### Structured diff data
==*==
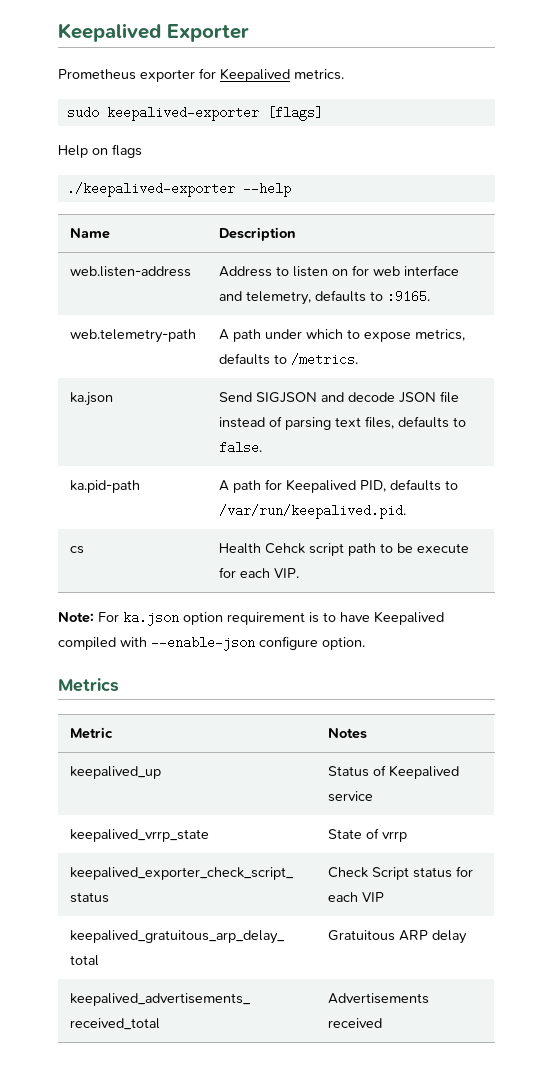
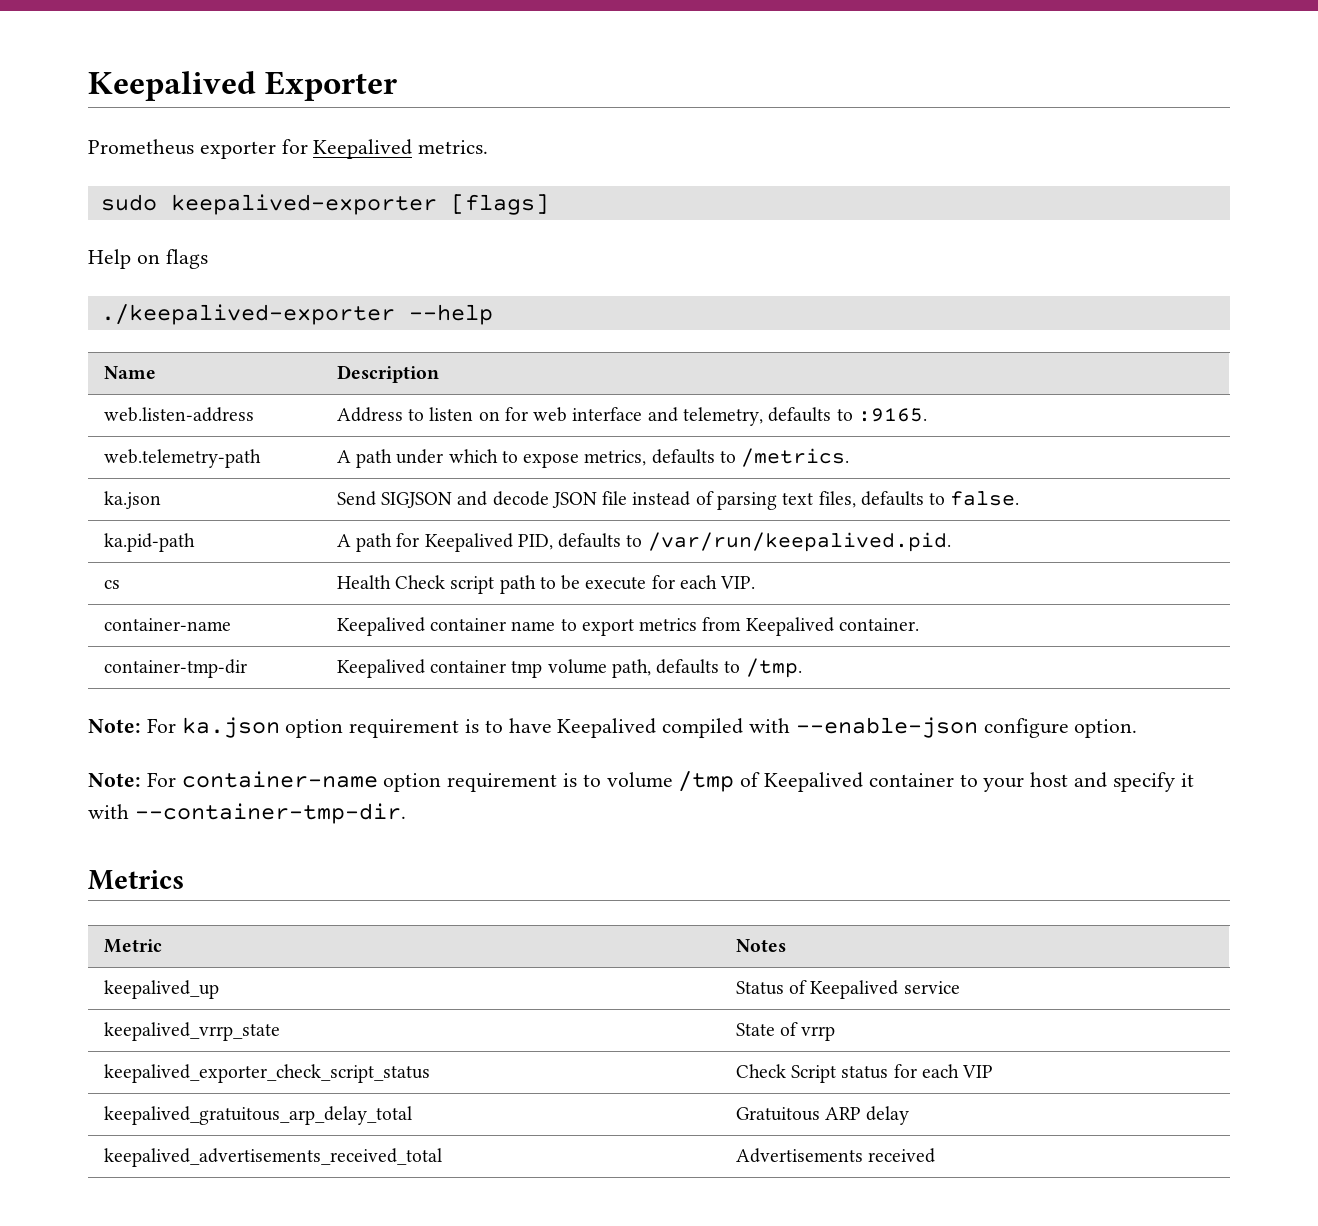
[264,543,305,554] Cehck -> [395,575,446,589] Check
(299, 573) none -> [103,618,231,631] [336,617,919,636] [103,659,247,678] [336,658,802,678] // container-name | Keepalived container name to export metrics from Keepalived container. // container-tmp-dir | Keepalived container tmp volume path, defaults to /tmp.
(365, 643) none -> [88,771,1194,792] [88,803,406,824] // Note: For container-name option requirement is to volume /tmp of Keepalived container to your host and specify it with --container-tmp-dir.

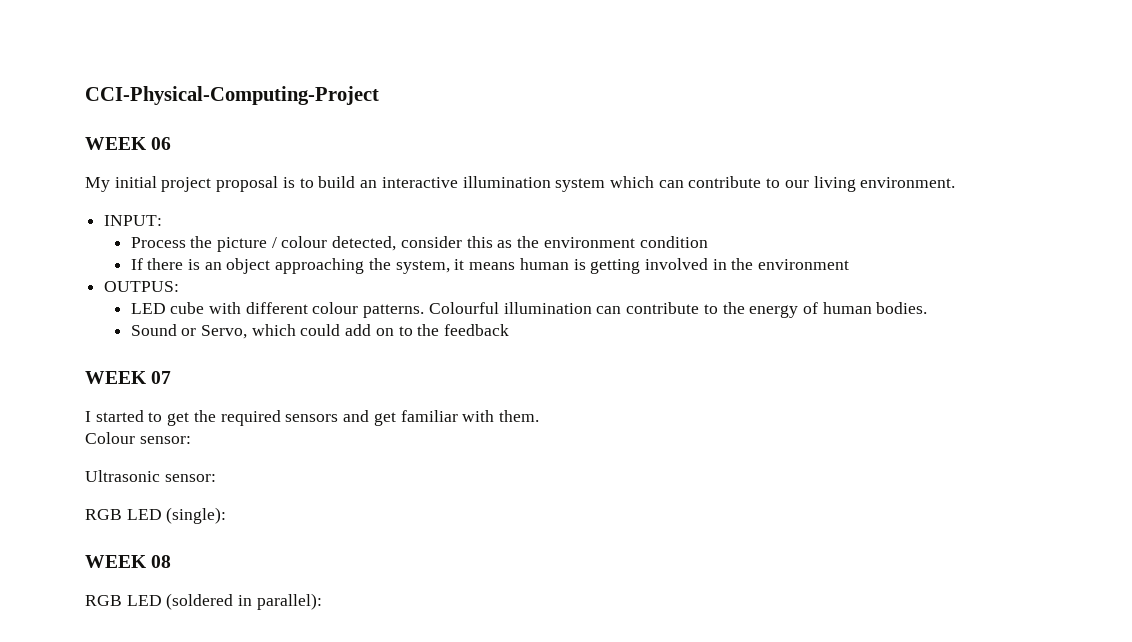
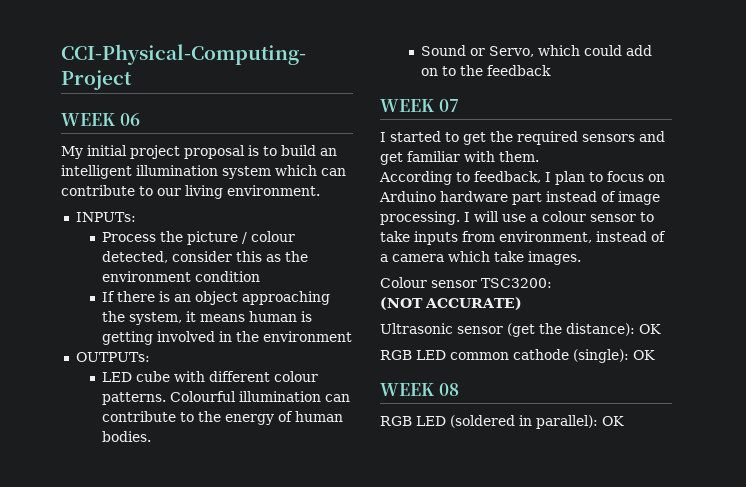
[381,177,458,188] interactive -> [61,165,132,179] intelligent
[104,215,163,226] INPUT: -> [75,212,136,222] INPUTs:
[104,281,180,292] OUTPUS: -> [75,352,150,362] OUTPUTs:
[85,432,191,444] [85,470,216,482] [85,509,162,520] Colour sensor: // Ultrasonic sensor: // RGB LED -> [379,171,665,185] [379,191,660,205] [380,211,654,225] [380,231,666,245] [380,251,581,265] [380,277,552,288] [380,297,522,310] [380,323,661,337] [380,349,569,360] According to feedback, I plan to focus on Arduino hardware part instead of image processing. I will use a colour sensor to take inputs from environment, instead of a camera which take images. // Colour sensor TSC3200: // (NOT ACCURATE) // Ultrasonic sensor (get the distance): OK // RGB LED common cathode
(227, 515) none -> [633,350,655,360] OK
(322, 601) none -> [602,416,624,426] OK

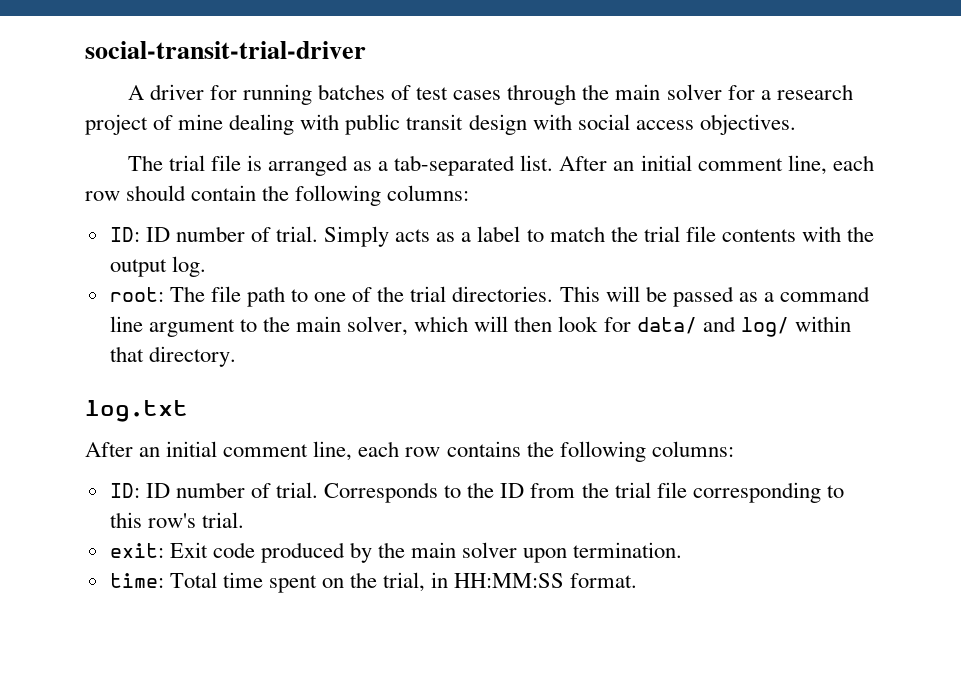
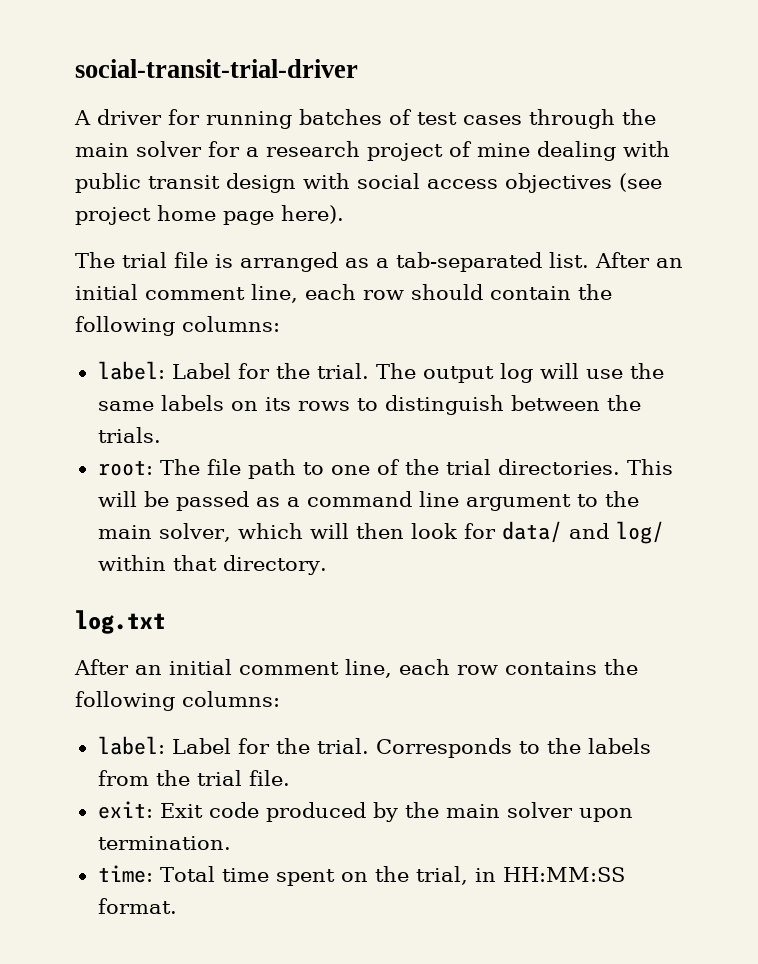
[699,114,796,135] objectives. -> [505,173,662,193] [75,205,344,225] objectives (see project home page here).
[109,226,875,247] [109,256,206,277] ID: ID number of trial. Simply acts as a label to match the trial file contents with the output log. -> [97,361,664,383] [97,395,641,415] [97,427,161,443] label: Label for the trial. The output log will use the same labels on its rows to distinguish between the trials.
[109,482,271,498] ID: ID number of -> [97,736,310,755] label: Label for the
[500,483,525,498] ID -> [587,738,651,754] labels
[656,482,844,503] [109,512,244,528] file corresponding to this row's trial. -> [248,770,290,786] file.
==*==
### ASSIGNMENT
Write out, word for word, the lines from the start of the data through the one holding "(365, 643) none". Omit pictures.

### TASK ANSWER
[264,543,305,554] Cehck -> [395,575,446,589] Check
(299, 573) none -> [103,618,231,631] [336,617,919,636] [103,659,247,678] [336,658,802,678] // container-name | Keepalived container name to export metrics from Keepalived container. // container-tmp-dir | Keepalived container tmp volume path, defaults to /tmp.
(365, 643) none -> [88,771,1194,792] [88,803,406,824] // Note: For container-name option requirement is to volume /tmp of Keepalived container to your host and specify it with --container-tmp-dir.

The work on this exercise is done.